Jorge Dias Salomão nasceu em Jequié, Bahia, a 3 de novembro de 1946. Irmão do poeta Waly Salomão, foi poeta, compositor e diretor de teatro. Trabalhou na revista “Navilouca”, criada por Waly e Torquato Neto, e também dirigiu diversas peças em Salvador, entre as quais “O macaco da vizinha”, de Joaquim Manuel de Macedo e “A boa alma de Setchuan”, de Bertolt Brecht, além de shows musicais, entre os anos de 1967 e 1969. Publicou seis livros: Mosaical (1996), O olho do tempo (1997), Campo da Amerika (1998), Sonoro (1999), Alguns poemas e + alguns (2016) e 7 em 1 (2020).
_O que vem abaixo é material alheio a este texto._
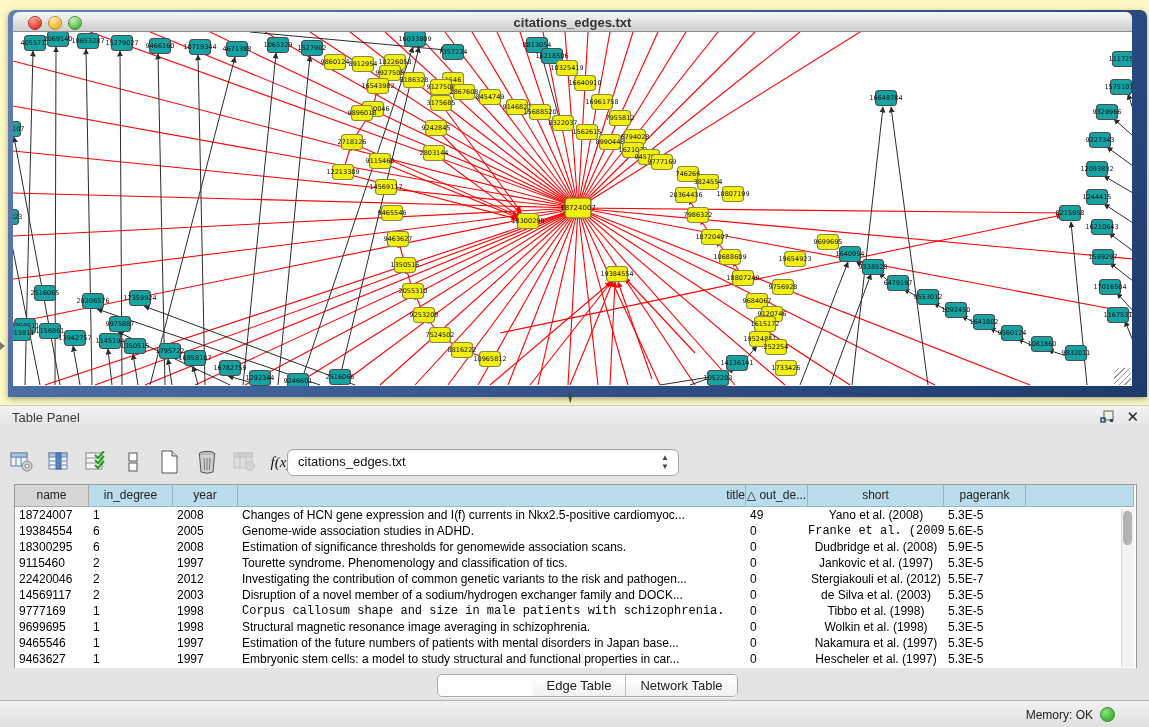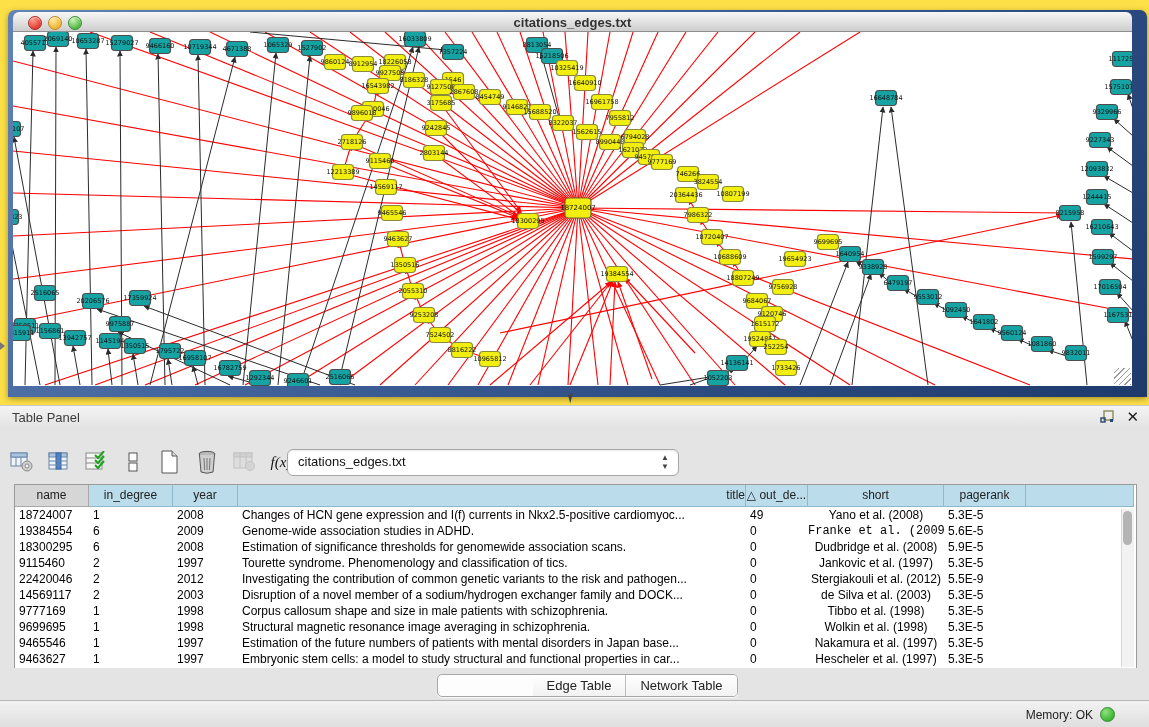--- a/index.html
+++ b/index.html
@@ -1,16 +1,16 @@
 <!DOCTYPE html>
 <html><head>
 <meta charset="utf-8">
 <style>
   html,body{margin:0;padding:0;}
-  .screen{position:relative;width:1149px;height:727px;background:#fde047;
+  .screen{position:relative;width:1149px;height:727px;background:#fef9c3;
     font-family:"Liberation Sans","DejaVu Sans",sans-serif;overflow:hidden;}
   
   .net-window{position:absolute;left:8px;top:10px;width:1139px;height:387px;
     background:linear-gradient(135deg,#6283b5 0%,#44669e 35%,#2c4c82 70%,#1d3a6b 100%);
     border-radius:7px 7px 0 0;box-shadow:0 2px 6px rgba(0,0,0,.35);}
   .titlebar{position:absolute;left:5px;top:2px;width:1119px;height:19px;
     background:linear-gradient(#f7f7f7,#cdcdcd);border-bottom:1px solid #8f8f8f;
     border-radius:6px 6px 0 0;}
   .title-text{position:absolute;left:0;right:0;top:3px;text-align:center;
     font-size:13px;color:#333;font-weight:bold;}
@@ -560,21 +560,21 @@
           <div class="td" style="width: 65px;">2008</div>
           <div class="td" style="width: 508px;">Changes of HCN gene expression and I(f) currents in Nkx2.5-positive cardiomyoc...</div>
           <div class="td" style="width: 62px;">49</div>
           <div class="td center" style="width: 136px;">Yano et al. (2008)</div>
           <div class="td" style="width: 82px;">5.3E-5</div>
           <div class="td" style="width: 108px;"></div>
         </div>
         <div class="tr">
           <div class="td" style="width: 74px;">19384554</div>
           <div class="td" style="width: 84px;">6</div>
-          <div class="td" style="width: 65px;">2009</div>
+          <div class="td" style="width: 65px;">2005</div>
           <div class="td" style="width: 508px;">Genome-wide association studies in ADHD.</div>
           <div class="td" style="width: 62px;">0</div>
           <div class="td center" style="width: 136px; font-family: Liberation Mono, monospace;">Franke et al. (2009)</div>
           <div class="td" style="width: 82px;">5.6E-5</div>
           <div class="td" style="width: 108px;"></div>
         </div>
         <div class="tr">
           <div class="td" style="width: 74px;">18300295</div>
           <div class="td" style="width: 84px;">6</div>
           <div class="td" style="width: 65px;">2008</div>
@@ -594,38 +594,38 @@
           <div class="td" style="width: 82px;">5.3E-5</div>
           <div class="td" style="width: 108px;"></div>
         </div>
         <div class="tr">
           <div class="td" style="width: 74px;">22420046</div>
           <div class="td" style="width: 84px;">2</div>
           <div class="td" style="width: 65px;">2012</div>
           <div class="td" style="width: 508px;">Investigating the contribution of common genetic variants to the risk and pathogen...</div>
           <div class="td" style="width: 62px;">0</div>
           <div class="td center" style="width: 136px;">Stergiakouli et al. (2012)</div>
-          <div class="td" style="width: 82px;">5.5E-9</div>
+          <div class="td" style="width: 82px;">5.5E-7</div>
           <div class="td" style="width: 108px;"></div>
         </div>
         <div class="tr">
           <div class="td" style="width: 74px;">14569117</div>
           <div class="td" style="width: 84px;">2</div>
           <div class="td" style="width: 65px;">2003</div>
           <div class="td" style="width: 508px;">Disruption of a novel member of a sodium/hydrogen exchanger family and DOCK...</div>
           <div class="td" style="width: 62px;">0</div>
           <div class="td center" style="width: 136px;">de Silva et al. (2003)</div>
           <div class="td" style="width: 82px;">5.3E-5</div>
           <div class="td" style="width: 108px;"></div>
         </div>
         <div class="tr">
           <div class="td" style="width: 74px;">9777169</div>
           <div class="td" style="width: 84px;">1</div>
           <div class="td" style="width: 65px;">1998</div>
-          <div class="td" style="width: 508px;">Corpus callosum shape and size in male patients with schizophrenia.</div>
+          <div class="td" style="width: 508px; font-family: Liberation Mono, monospace;">Corpus callosum shape and size in male patients with schizophrenia.</div>
           <div class="td" style="width: 62px;">0</div>
           <div class="td center" style="width: 136px;">Tibbo et al. (1998)</div>
           <div class="td" style="width: 82px;">5.3E-5</div>
           <div class="td" style="width: 108px;"></div>
         </div>
         <div class="tr">
           <div class="td" style="width: 74px;">9699695</div>
           <div class="td" style="width: 84px;">1</div>
           <div class="td" style="width: 65px;">1998</div>
           <div class="td" style="width: 508px;">Structural magnetic resonance image averaging in schizophrenia.</div>

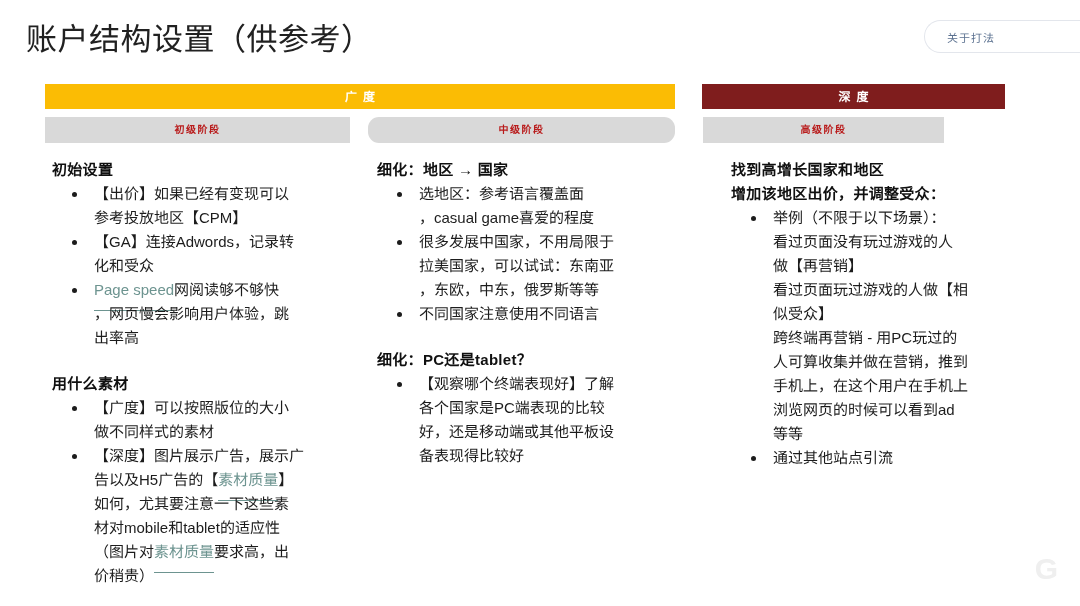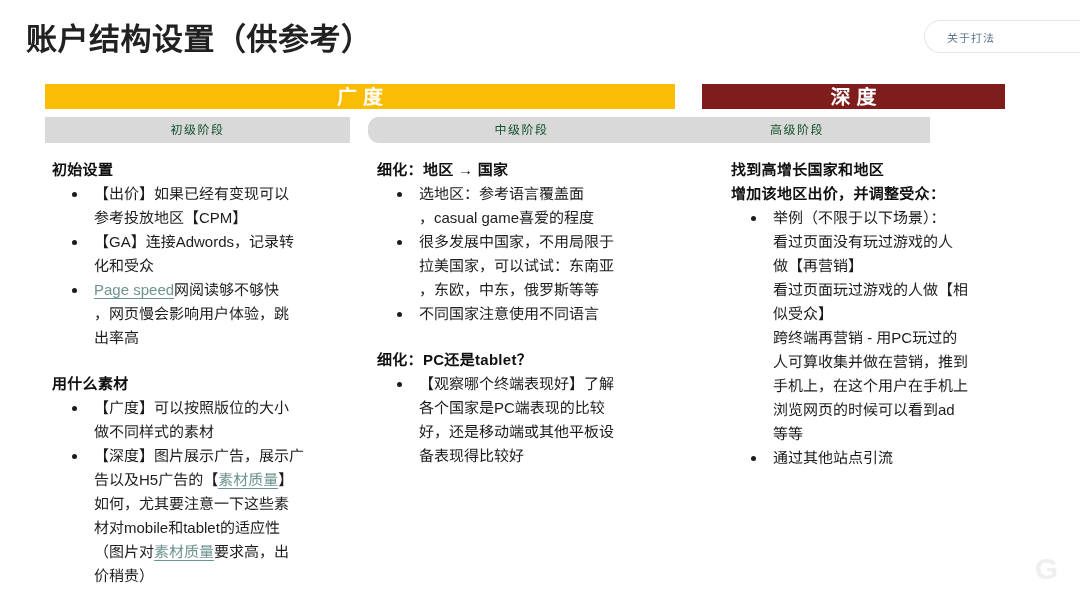--- a/index.html
+++ b/index.html
@@ -17,21 +17,21 @@
     -webkit-font-smoothing: antialiased;
   }
 
   
   .slide-title {
     position: absolute;
     left: 26px;
     top: 20px;
     font-size: 31px;
     line-height: 40px;
-    font-weight: 700;
+    font-weight: 400;
     letter-spacing: 0.5px;
     color: #212121;
     white-space: nowrap;
   }
 
   
   .topic-pill {
     position: absolute;
     right: -14px;
     top: 20px;
@@ -57,21 +57,21 @@
   
   .band {
     position: absolute;
     top: 84px;
     height: 25px;
     display: flex;
     align-items: center;
     justify-content: center;
   }
   .band-label {
-    font-size: 20px;
+    font-size: 12px;
     font-weight: 700;
     color: #ffffff;
     letter-spacing: 6px;
     text-indent: 6px;
     line-height: 1;
   }
   .band-breadth {
     left: 45px;
     width: 630px;
     background: #fbbc04;
@@ -86,29 +86,29 @@
   .stage {
     position: absolute;
     top: 117px;
     height: 26px;
     background: #d9d9d9;
     display: flex;
     align-items: center;
     justify-content: center;
   }
   .stage-label {
-    font-size: 12px;
-    font-weight: 400;
-    color: #14532d;
+    font-size: 10px;
+    font-weight: 700;
+    color: #b91c1c;
     letter-spacing: 1.5px;
     line-height: 1;
   }
   .stage-1 { left: 45px;  width: 305px; }
   .stage-2 { left: 368px; width: 307px; border-radius: 11px; }
-  .stage-3 { left: 664px; width: 266px; }
+  .stage-3 { left: 703px; width: 241px; }
 
   
   .col {
     position: absolute;
     top: 158px;
     font-size: 15px;
     line-height: 24px;
     color: #1c1c1c;
   }
   .col-1 { left: 52px;  width: 300px; }
@@ -143,21 +143,21 @@
     width: 5px;
     height: 5px;
     background: #1c1c1c;
     border-radius: 50%;
   }
   .li-line { display: block; }
 
   .link {
     color: #6d9490;
     border-bottom: 1px solid #6d9490;
-    padding-bottom: 0px;
+    padding-bottom: 12px;
   }
 
   
   .watermark {
     position: absolute;
     right: 22px;
     bottom: 22px;
     font-size: 30px;
     font-weight: 700;
     color: #efefef;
Jorge Salomão faleceu no dia 7 de março de 2020, aos 73 anos, no Rio de Janeiro.
na sequência
Por entre os edifícios enfileirados
Passa uma corrente mágica
Eu e minha guitarra imaginária
Mandamos sons pras galáxias
Enquanto a tarde cai
Nenhum ai
Com a noite
A tempestade vem
Depois de um dia
Cheio de mar e sol
Com a noite
A tempestade vem
Na luz do dia
Vejo a noite
Na luz da noite
Vejo o dia
E entre balas
Bombas e beijos
A vida é um baile
Feito para se dançar
Se nosso amor é real
Não sei não
Mas de vez em quando
Acho que sim
A verdade é que hoje
Para mim tanto faz
Na sequência
Sempre acho que sim
*
um dia na vida
uma peça de estimação quebrou
crianças brincam no parque
bombas por todo o lado
velhos vomitam e dormem felizes
o incêndio queimou tudo
o lago apodreceu
céu cinzento sinto força e tristeza ao mesmo tempo
uma garça voa e bate o bico no avião
digo sim
levo um não
tento coisas em vão
tudo hoje tem
tem um quê de corrupção
um tempo sem mais ou menos
tempo cruel
cabeça divina
tudo é luz
tudo em ti é luz
eu figura escura
a te endeusar
tua luz me alucina
tua cabeça divina
tudo em ti é para cima
eu figura escura
a te endeusar
tudo em ti é luz
eu no meio do azul
a te mitificar
tudo em ti é luz
eu figura escura
querendo modificar
na tua luz me banhar
*
todo dia começa
mais um show de palhaços
pensando bobagens
aventuras na selva
a fome começa a provocar
fúria danada
serpente que se come
tem horas
tenho medo
de me desesperar
sair berrando por
aí sou trovador
nas cordas ácidas da viola
político
no sentido da linguagem
deliciando texturas
palavras
tudo tão exato
teus lábios
alvo sim
sou poeta na montagem
circulação sanguínea dos fatos
quero provocar a erupção
do parado vulcão
gastando mais
que posso goela
para que roupas se o que
queremos é cantar a nudez?
coisas pintando na sequência
talho certo
tensão por entre sílabas
velocidade demoníaca
sou do batuque
do estalo nasce a poesia
certezas na dúvida
tigre asiático
quantos atos tem a vida?
viajo entre belezas
céu azul metálico
seixos no chão
branca luz do sol
manifesto
a poesia
a matemática
os espaços
se ganhando
como risco luminoso
no sentido do universo
poesia e prosa
qual a novidade
a trapalhada atual?
tá na tua cara de criança
escrito entre riscos de beleza
de assalto toma tudo de vez
o que se passa entre os espelhos da alma
um coqueiro ao vento
tranquilo dia de vendaval
pelo retrovisor
os automóveis voam na avenida
você me chama de selvagem
é o que sou pela vida
acordes dissonantes rasgam as roupas
o eterno ontem
hoje um fósforo queimado
num tempo sobre um monte de dúvidas
pense aberto
aja de coração
verdadeiro e afiado
doa em quem doer
quem quiser segurar a dor
que segure
sou pelo prazer!
Os novos espetáculos
os novos espetáculos
devem acabar com a ideia do espaço
como se fosse um túmulo
devem tirar a palidez do espaço
devem abrir os espaços
devem irradiar alegria vigor
devem cuidar do corpo
devem ter cabeça
devem ter emoções
devem ir ao fundo
devem ser como a serpente
devem mover atmosferas
devem ter a boca aberta
devem andar
devem ter ritmo
devem ter pensamento
devem ser como a fogueira
devem ter a paixão
devem queimar
devem sair do ovo
devem parir
devem respirar
devem aparecer
devem manter acesa a chama do
espetáculo da Terra
*Poemas do livro “7 em 1 “, Editora Gryphus, 2019.